Louis Vuitton devient naturellement l'emballeur impérial, ce qui le propulse au sommet dès le commencement. Cependant, on aurait tort de croire que le jeune
Louis Vuitton est une sorte de chanceux ayant seulement bénéficié de soutiens : il a acquis la confiance de l'impératrice à force de travail consciencieux, et a ouvert son entreprise à force de patience, de rude économies, d'une discipline personnelle l'éloignant de tous les plaisirs.
Porté par le luxe et la pompe - notamment des femmes - durant le second empire, il n'aura de cesse d'inventer de nouvelles malles pour mieux transporter les toujours plus fastueuses robes. Ses malles, rapidement, font le tour du monde. Les inspirations de l'homme font de lui un visionnaire : il anticipe les besoins des voyageurs, ainsi que leurs habitudes. C'est ainsi qu'il décide de s'établir près de la Place Vendôme, ainsi aussi qu'il entreprend de concevoir la malle plate, véritable innovation dédiée aux transports par les chemins de fer. Ses malles rencontrent un tel succès qu'il s'établit à Asnières quatre ans plus tard pour y agrandir ses ateliers. C'est à présent une centaine d'ouvriers (tanneurs, selliers), qui ne confectionnent plus que des malles sur mesure. le carnet de commandes est plein.
Si la chute de l'empire fragilise pour un temps l'entreprise,
Louis Vuitton persiste et s'adapte : les malles se font plus légères, plus spécifiques, plus modernes. Pour la petite histoire, ce n'est qu'en 1888 qu'il choisit le damier beige et brun, voulant se démarquer de la concurrence et que l'on reconnaisse ses malles au premier coup d'oeil. C'est à cette même période qu'il vend (pour ne pas léser sa fille) son entreprise à son fils Georges. Et c'est seulement en 1896, quatre ans après le décès de son père, que Georges Vuitton a l'idée du monogramme légendaire, en hommage à un père qui n'aura jamais vu ses initiales sur les malles Vuitton.
Cette biographie, au-delà du récit de la vie de Vuitton, est une belle peinture de la société du second empire autant que de la modernité qui s'étend et favorise les réussites faramineuses : Haussmann, Pasteur, l'exposition universelle. On notera aussi le parti pris pour l'impératrice Eugénie, qui apparaît telle une sainte, dévouée à son peuple et à l'empereur, mère aimante, amie fidèle. J'ignore quelles sont les sources de l'auteure à ce sujet, l'impératrice Eugénie étant plus connue pour sa superficialité supposée que pour ses hautes qualités morales. Il faut sans doute, pour dresser une biographie orientée d'un homme décrit comme impeccable, qu'il fût entouré d'amis aussi profonds que lui. En cela, cette biographie est plutôt un roman, certes fort documenté, mais un roman comme je l'écrivais au départ.

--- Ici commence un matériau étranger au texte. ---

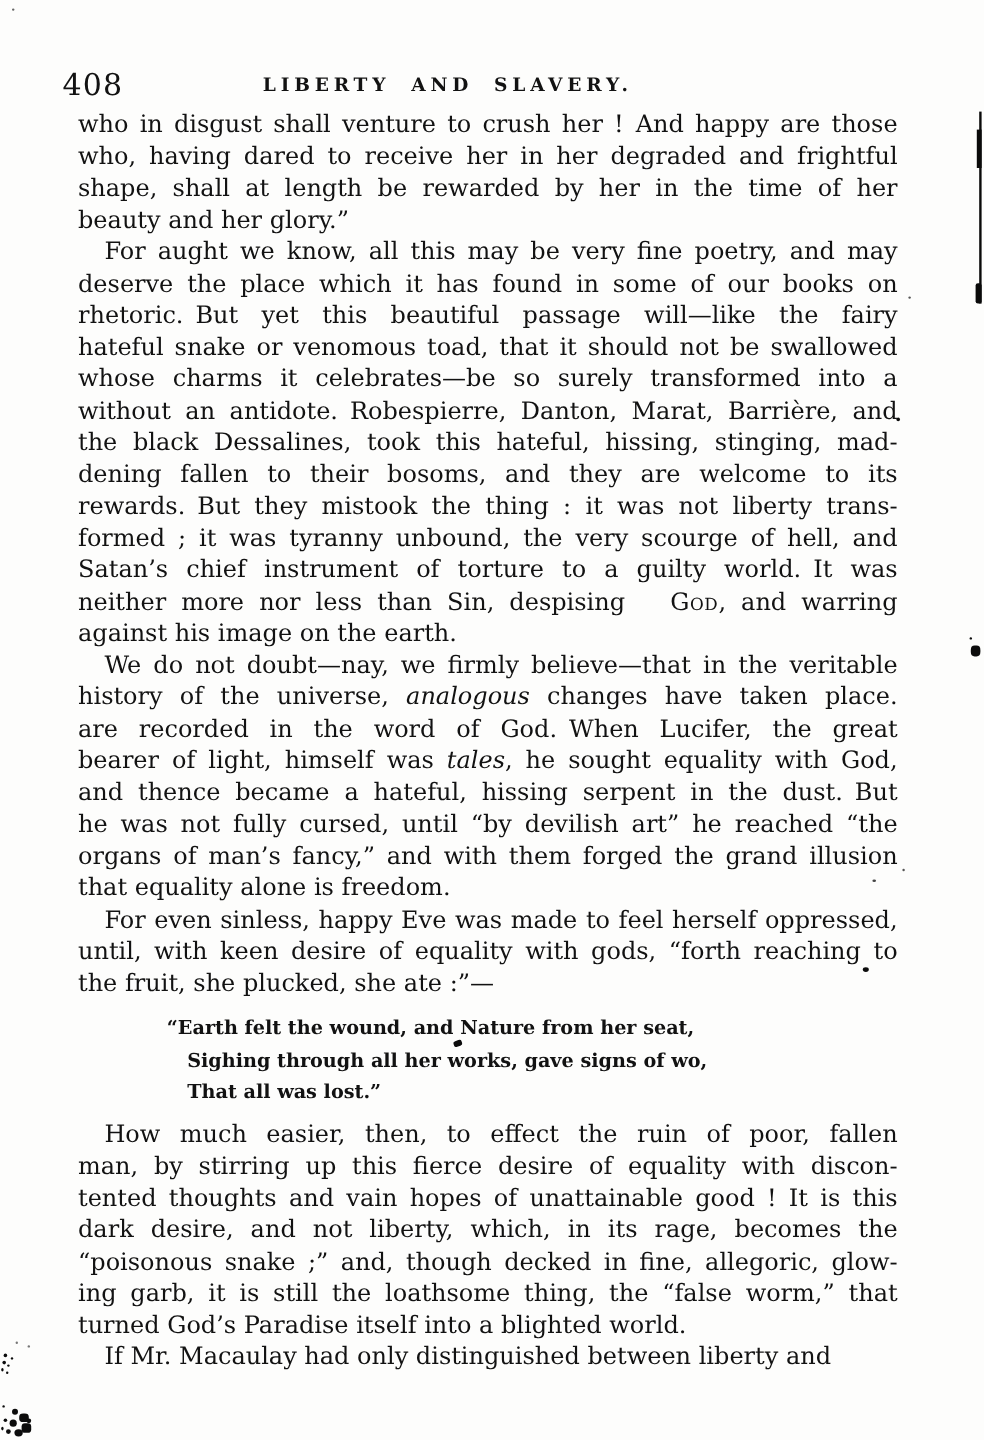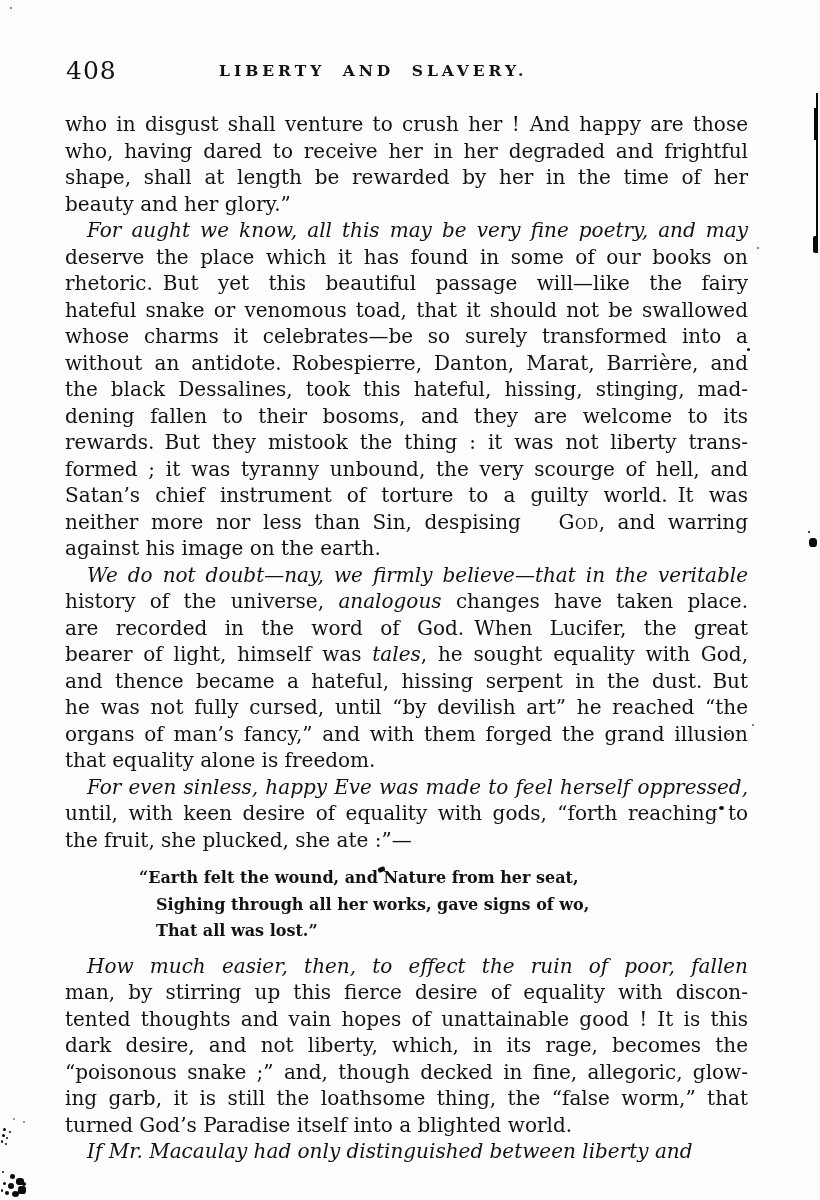"408" .pagenum { left: 66px -> 52px }
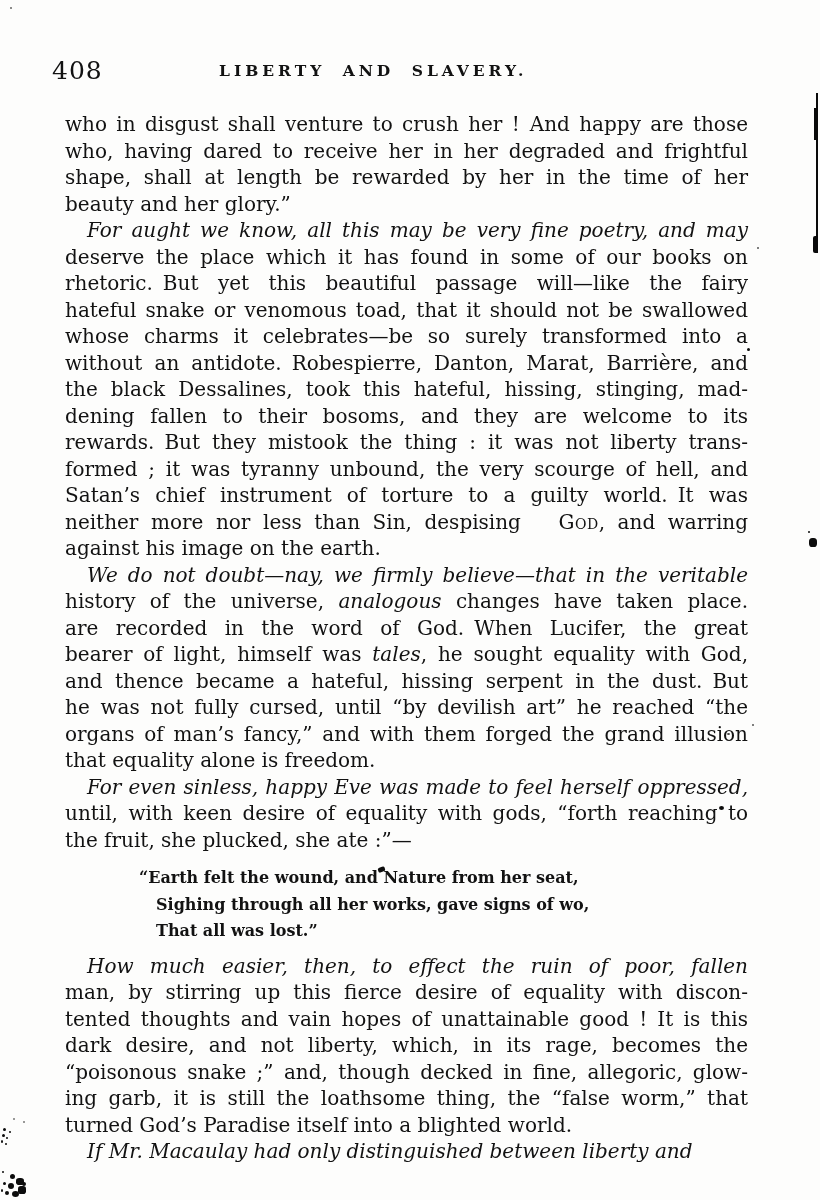"who in disgust shall venture" .textblock { top: 111px -> 90px }
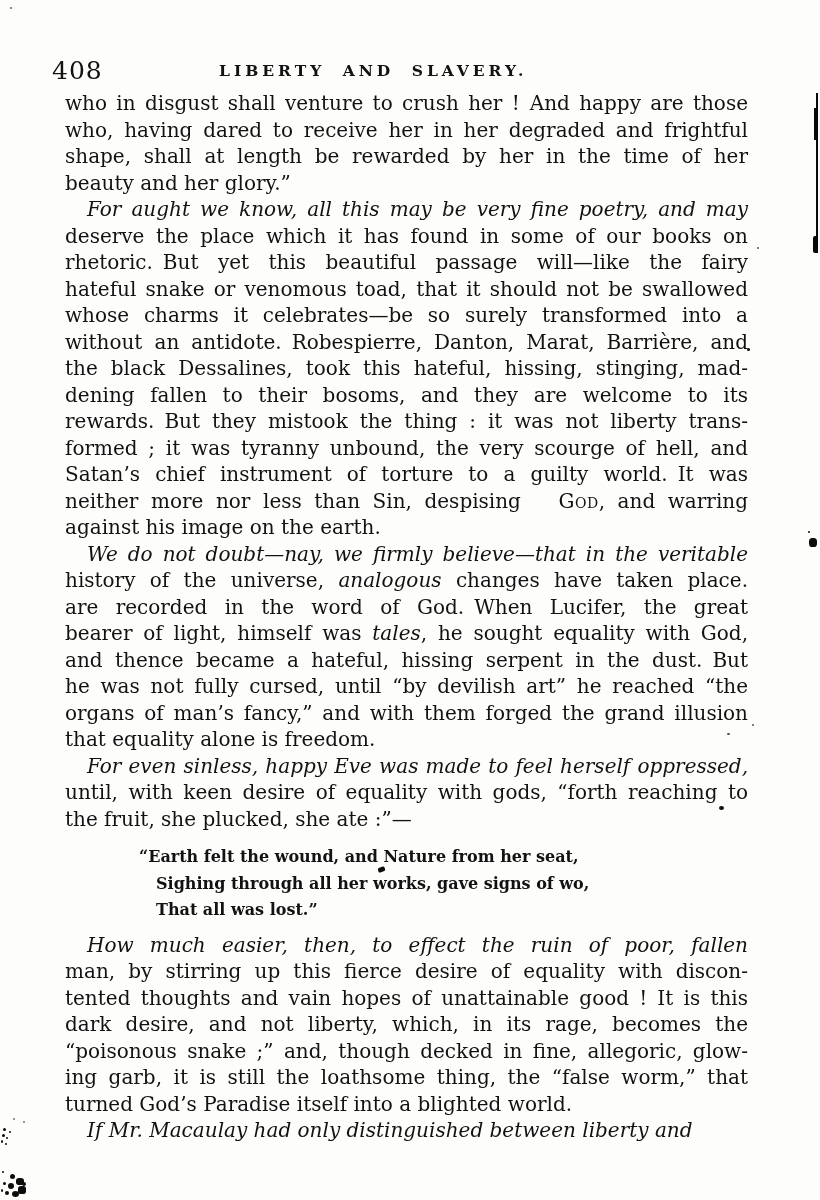"For aught we know, all" .indent { font-style: italic -> none }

Reste le style, un peu plat, un peu trop lisse mais pas foncièrement désagréable. Néanmoins rien de fulgurant, aucune tournure originale ni personnelle, aucune phrase superbe. Si l'ensemble est assez propre, il est à peu près dénué de style et s'apparente plutôt à un excellent devoir d'école : on n'a rien à lui reprocher et cependant on ne voudrait pas l'avoir écrit ni tenter de s'en imprégner.